- Born: August 30, 1904 Grinnell, Iowa, U.S.
- Died: 9 March 1971 (aged 66) Cedar Rapids, Iowa, U.S.
- Occupation: Jazz pianist

= Floyd Bean =

American jazz pianist (1904-1974)

Floyd R. Bean (August 30, 1904, Grinnell, Iowa – March 9, 1974, Cedar Rapids, Iowa) was an American jazz pianist.

Bean led his own band as a teenager and played at the Linwood Inn in Davenport, Iowa. in the mid-1920s, where Bix Beiderbecke would occasionally sit in. He played with local Iowa bands and on the radio station WOC for several years thereafter.

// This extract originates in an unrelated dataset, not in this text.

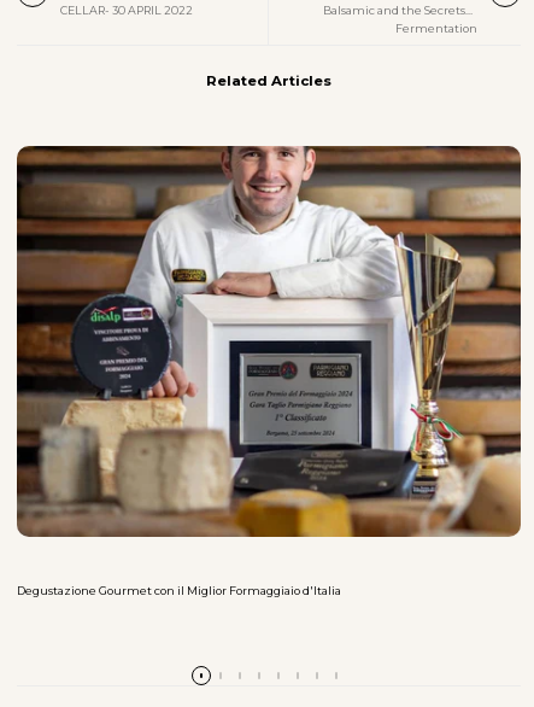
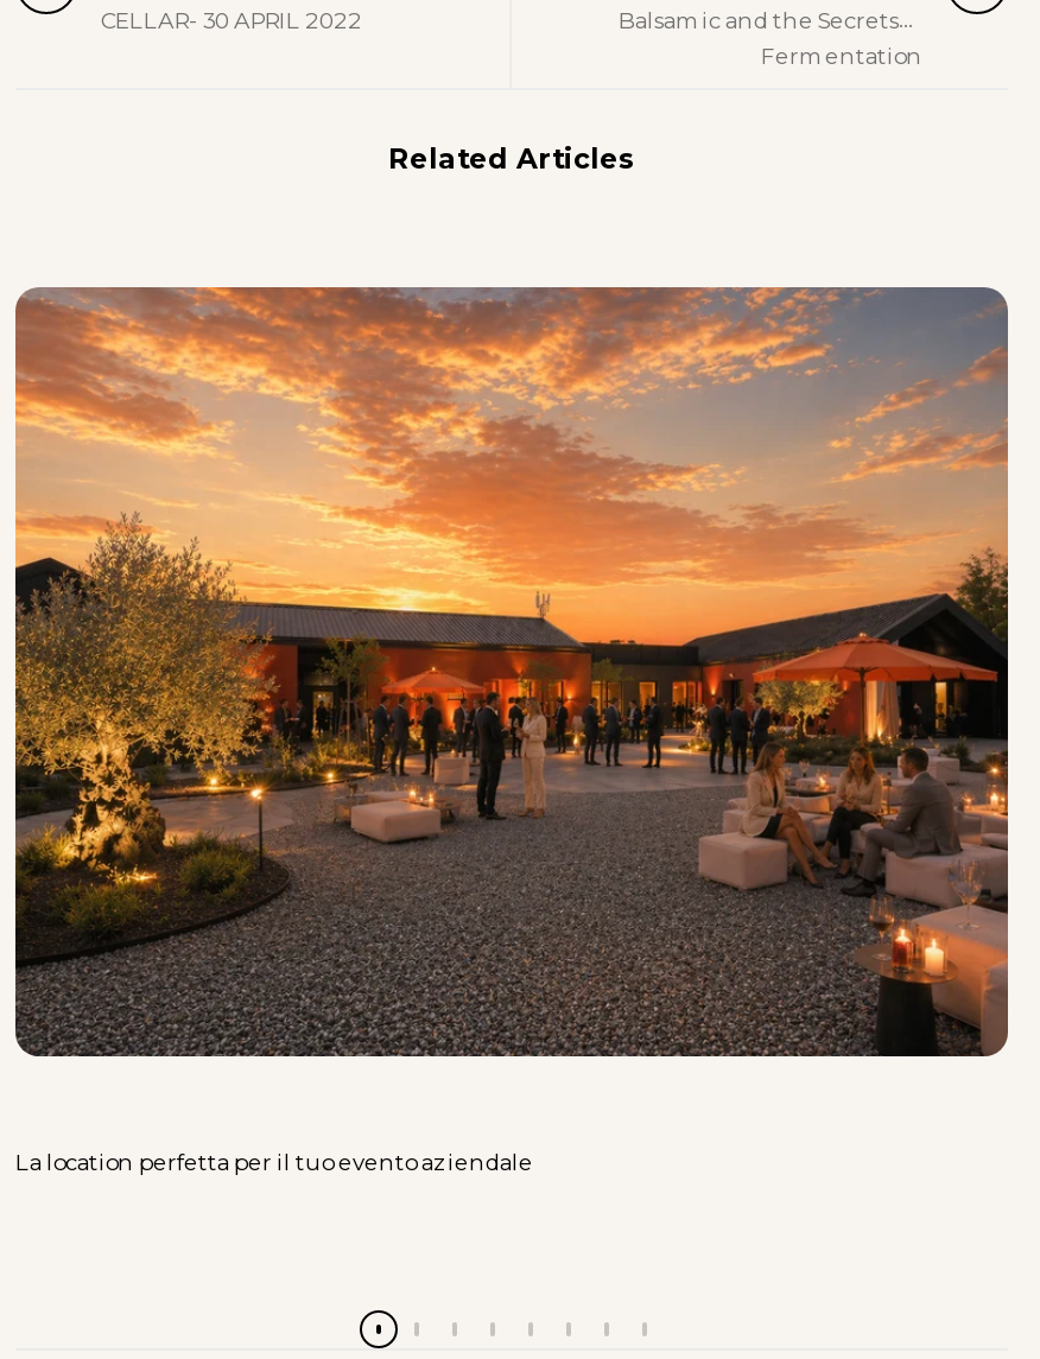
[16,145,522,597] [image] | Degustazione Gourmet con il Miglior Formaggiaio d'Italia -> [13,285,1010,1174] [image] | La location perfetta per il tuo evento aziendale

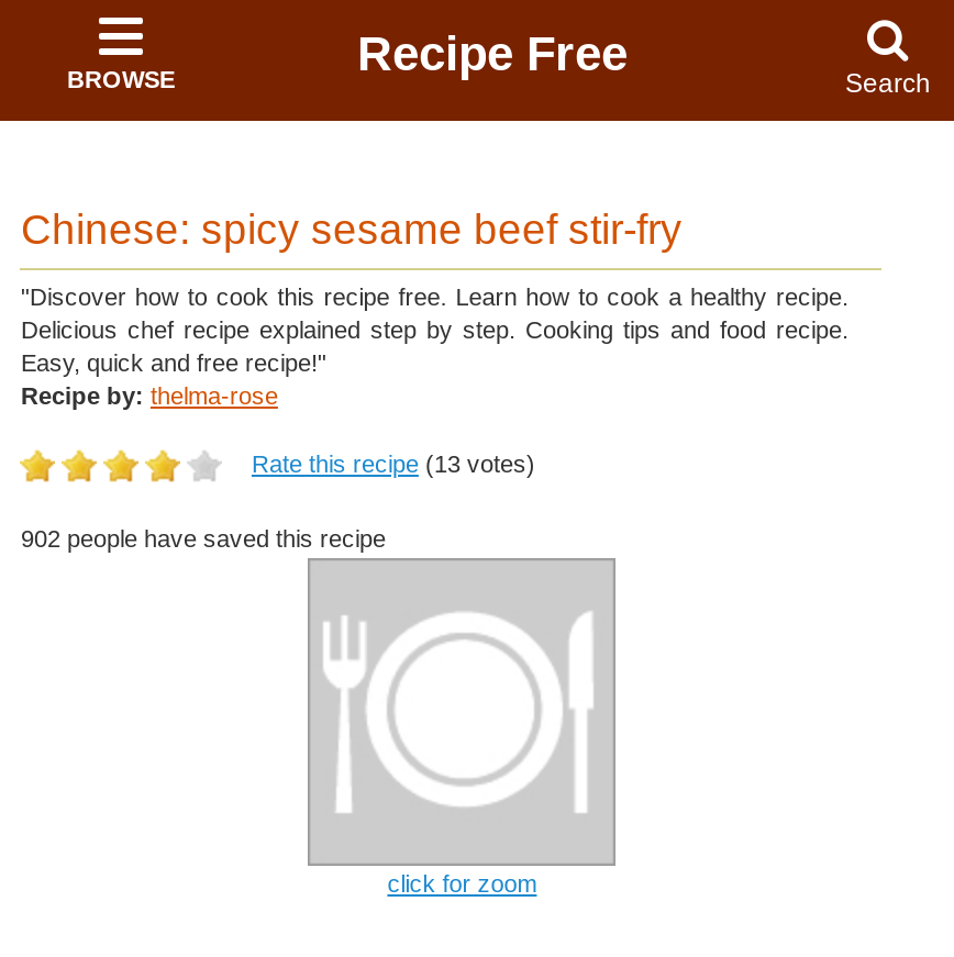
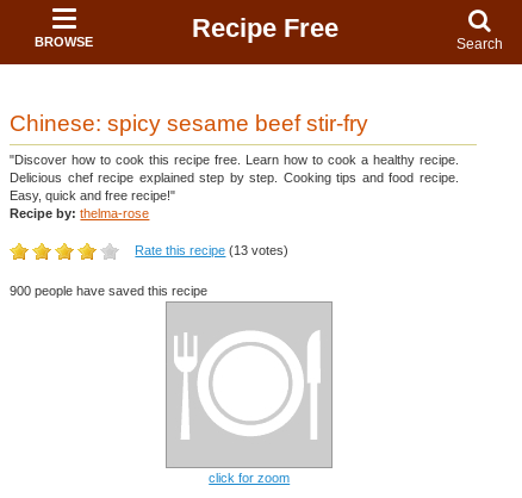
[21,525,386,552] 902 people have saved this recipe -> [10,284,208,298] 900 people have saved this recipe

He relocated to Chicago in 1933, working with Eddie Niebaur, then Jimmy McPartland and Bob Crosby. In 1940 he played with Wingy Manone and then led a trio of his own. For most of 1943 he worked under Boyd Raeburn, then put together another ensemble to play at the club Brass Rail; soon after this he played with Eddie Stone and Jess Stacy, working as an arranger as well as a pianist. Late in the 1940s he played with Paul Mares and Sidney Bechet, and in the early 1950s with Miff Mole and Muggsy Spanier. He joined Georg Brunis in 1953 and worked with him through the end of the decade; other associations, in the 1950s and later, included Bob Scobey and Bill Reinhardt.